● **INSTRUCTIONS FOR THE TASK**
Skip the images; return every entry exactly.

● **AVAILABLE DATA**
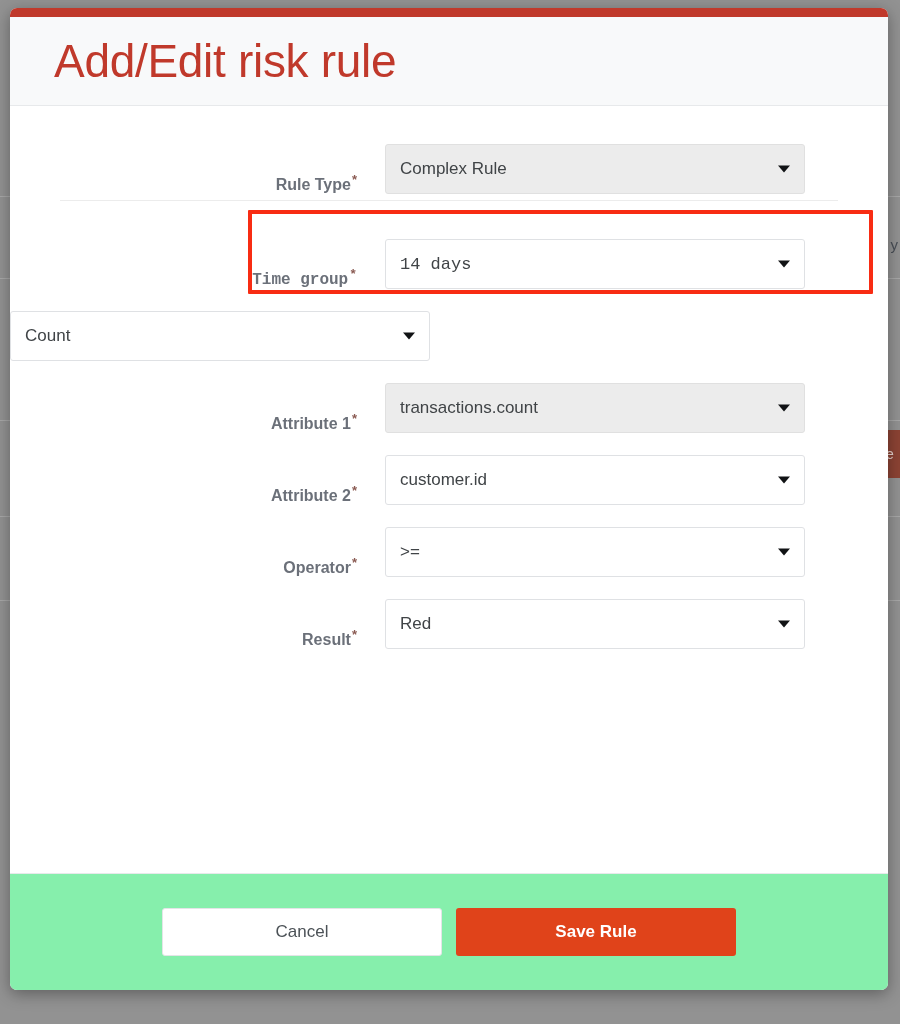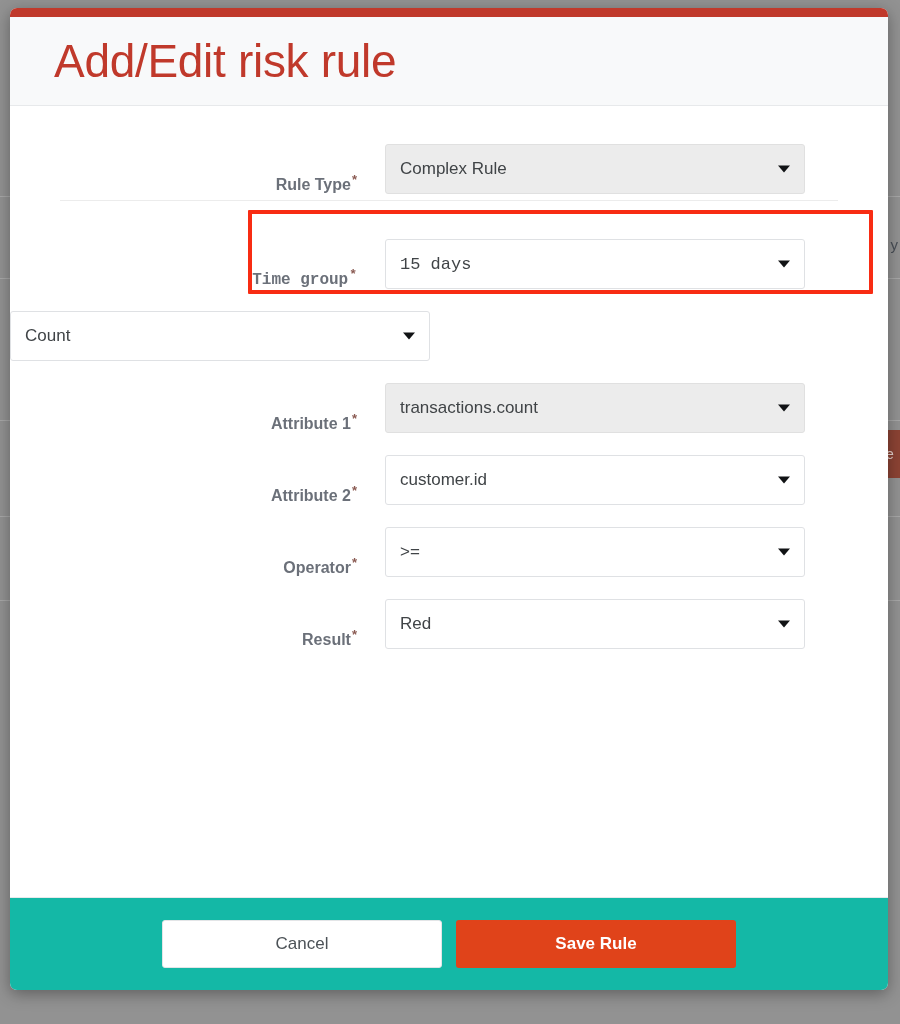"15 days" span { text: 15 -> 14 }
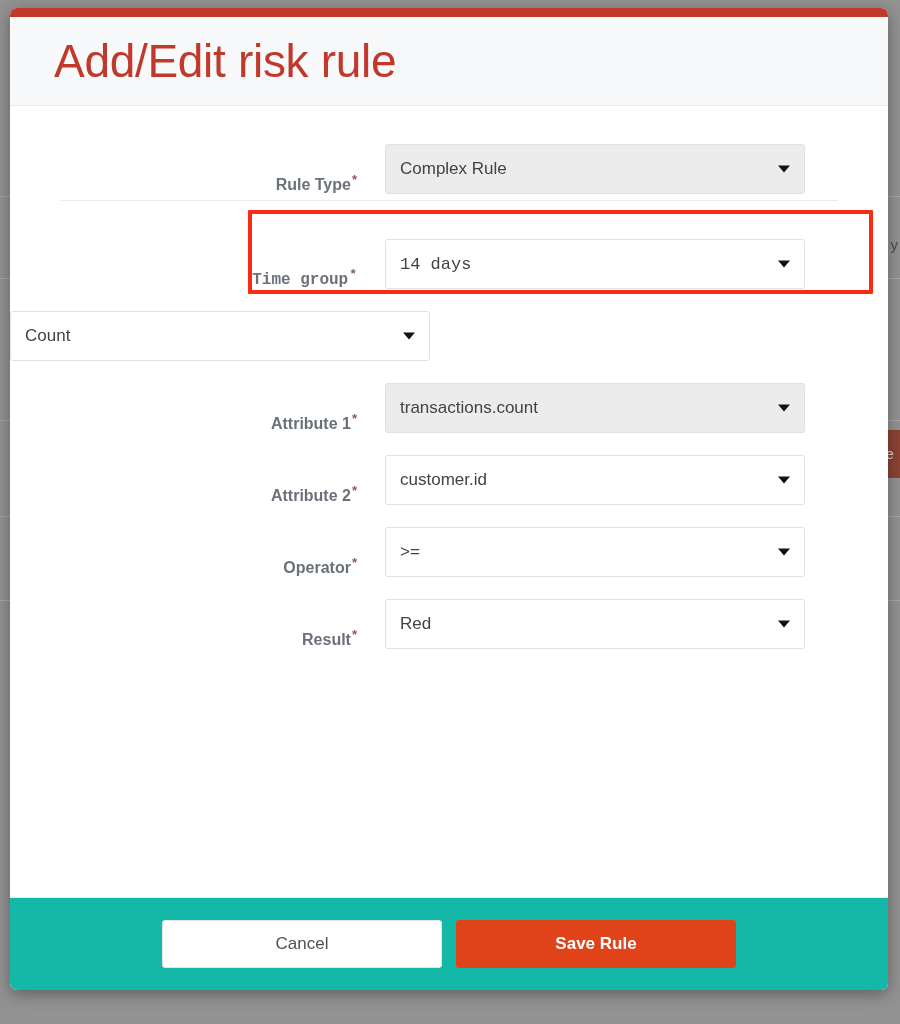"Cancel" .modal-footer { background: #14b8a6 -> #86efac; height: 93px -> 117px }
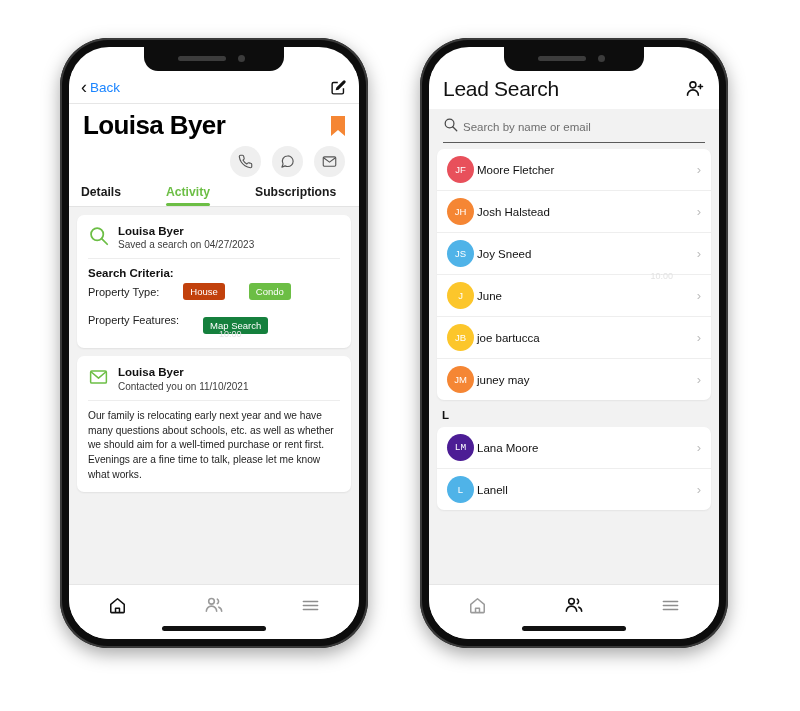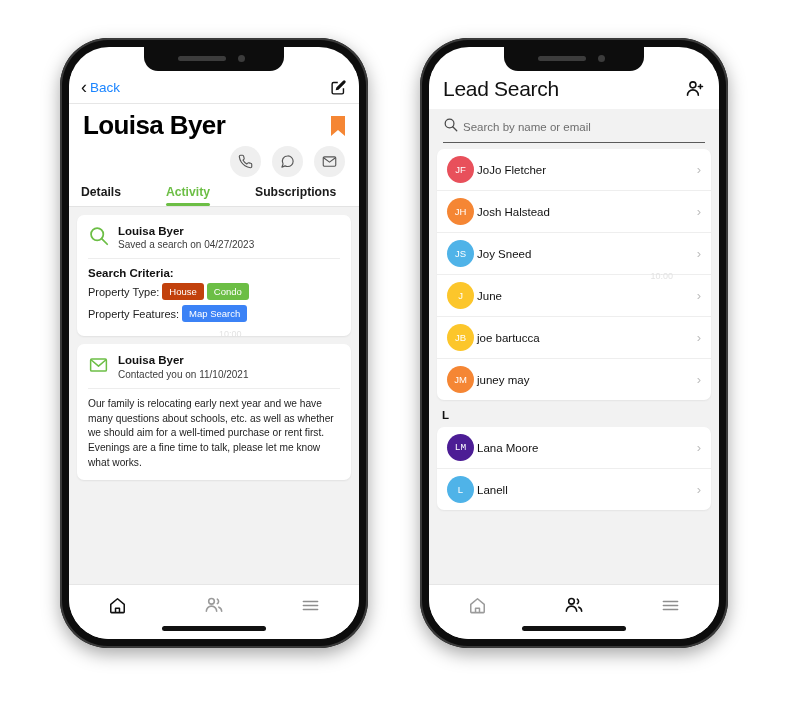"JoJo Fletcher" div.rname { text: JoJo -> Moore }
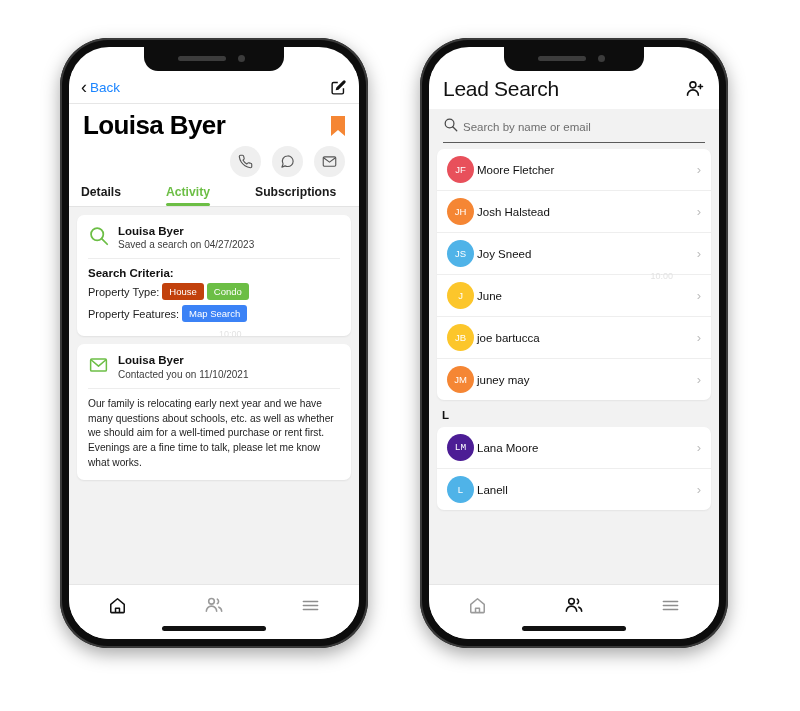"Property Type:" .crit-row { gap: 3px -> 24px }
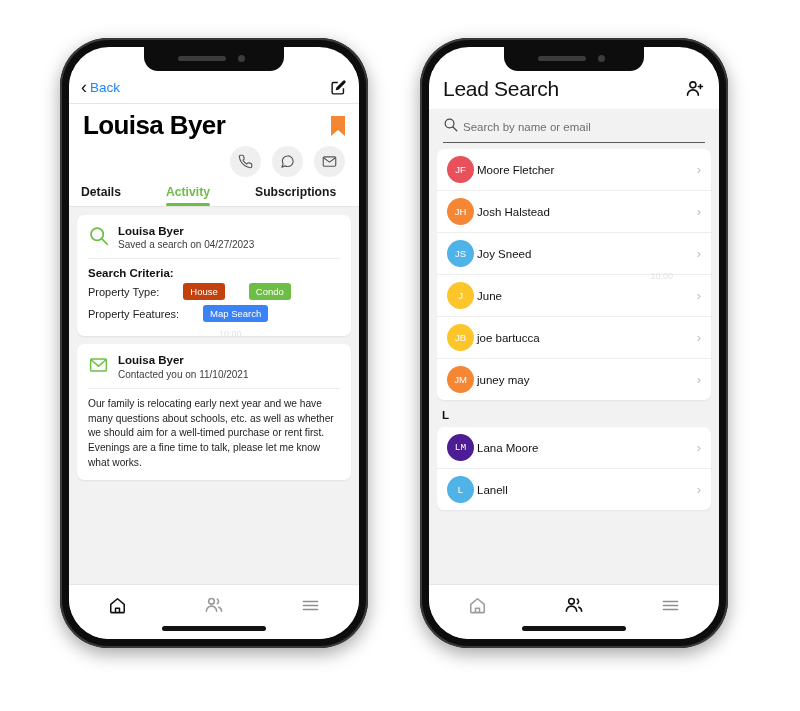"Map Search" span.chip { background: #3b82f6 -> #15803d; margin-top: none -> 12px }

● **SOLUTION FOR THIS TASK**
"15 days" span { text: 15 -> 14 }
"Cancel" .modal-footer { background: #14b8a6 -> #86efac; height: 93px -> 117px }
"JoJo Fletcher" div.rname { text: JoJo -> Moore }
"Property Type:" .crit-row { gap: 3px -> 24px }
"Map Search" span.chip { background: #3b82f6 -> #15803d; margin-top: none -> 12px }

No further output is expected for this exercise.